Avec un esprit attentif, écoutez-moi vous expliquer la délivrance du temps sans commencement, ainsi que ses causes [^519], et de toute misère : un sujet vraiment salutaire. (1)
Par l’enseignement de la vraie [^520] connaissance, par l’évitement de l’ignorance et de l’illusion, et par la destruction de l’amour et de la haine, on parvient à la délivrance finale qui n’est rien d’autre que la félicité. (2)

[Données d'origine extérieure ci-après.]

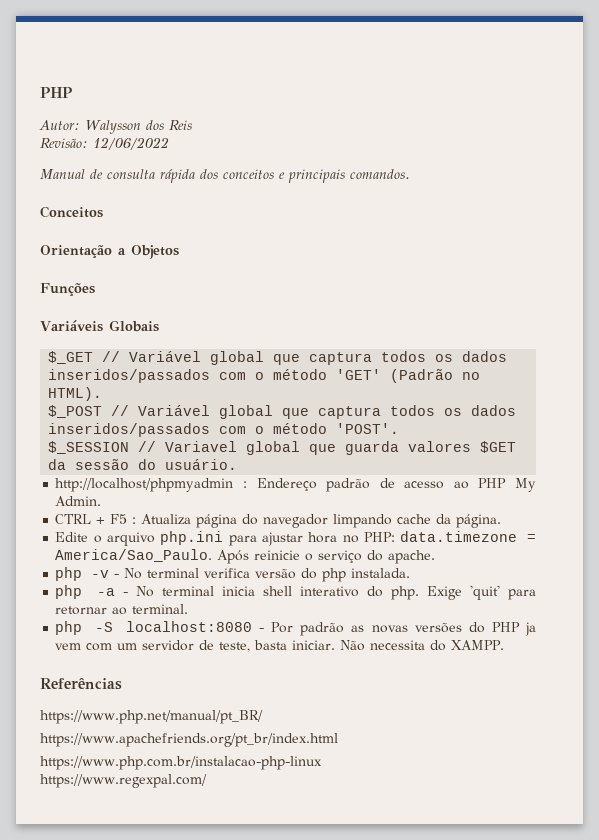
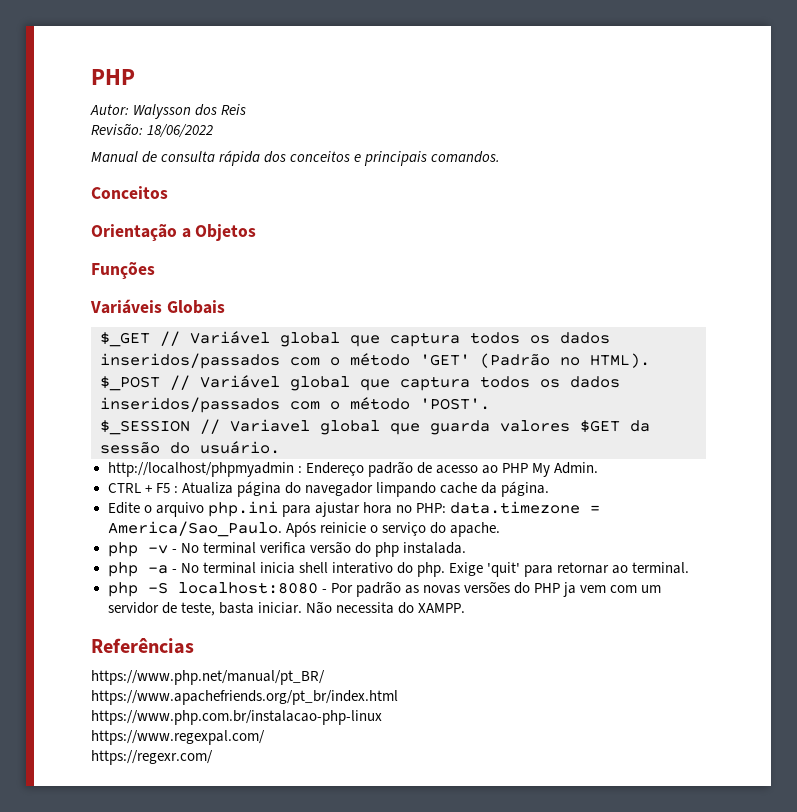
[93,137,169,150] 12/06/2022 -> [147,124,214,138] 18/06/2022
(207, 781) none -> [91,750,213,765] // https://regexr.com/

Voici le chemin qui y mène : servir les gourous et les anciens (enseignants), éviter partout les gens insensés, [ p. 185 ] s’appliquer sérieusement à l’étude et méditer avec zèle sur la signification des Sûtras. (3)
Un Sraman engagé dans des austérités, qui aspire à la justice [^521], devrait manger la quantité appropriée de nourriture autorisée, devrait choisir un compagnon de bonne compréhension et devrait vivre dans un endroit propice à la réclusion. (4)
S’il ne rencontre pas un compagnon intelligent qui le surpasse ou l’égale en vertu, il doit vivre seul, s’abstenir de péchés et ne pas se livrer aux plaisirs. (5)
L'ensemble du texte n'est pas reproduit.